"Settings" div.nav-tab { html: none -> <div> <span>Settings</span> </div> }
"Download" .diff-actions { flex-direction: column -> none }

────────────────

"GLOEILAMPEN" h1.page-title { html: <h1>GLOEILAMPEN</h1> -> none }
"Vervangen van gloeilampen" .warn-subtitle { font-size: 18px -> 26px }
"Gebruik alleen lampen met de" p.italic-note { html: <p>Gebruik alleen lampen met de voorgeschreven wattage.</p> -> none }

────────────────

## Required work
Reproduce exactly the stretch of the material above that starts at the line with "html: none ->" and ends at the line with "flex-direction: column ->", both included, and nothing else.

## Answer space
"Settings" div.nav-tab { html: none -> <div> <span>Settings</span> </div> }
"Download" .diff-actions { flex-direction: column -> none }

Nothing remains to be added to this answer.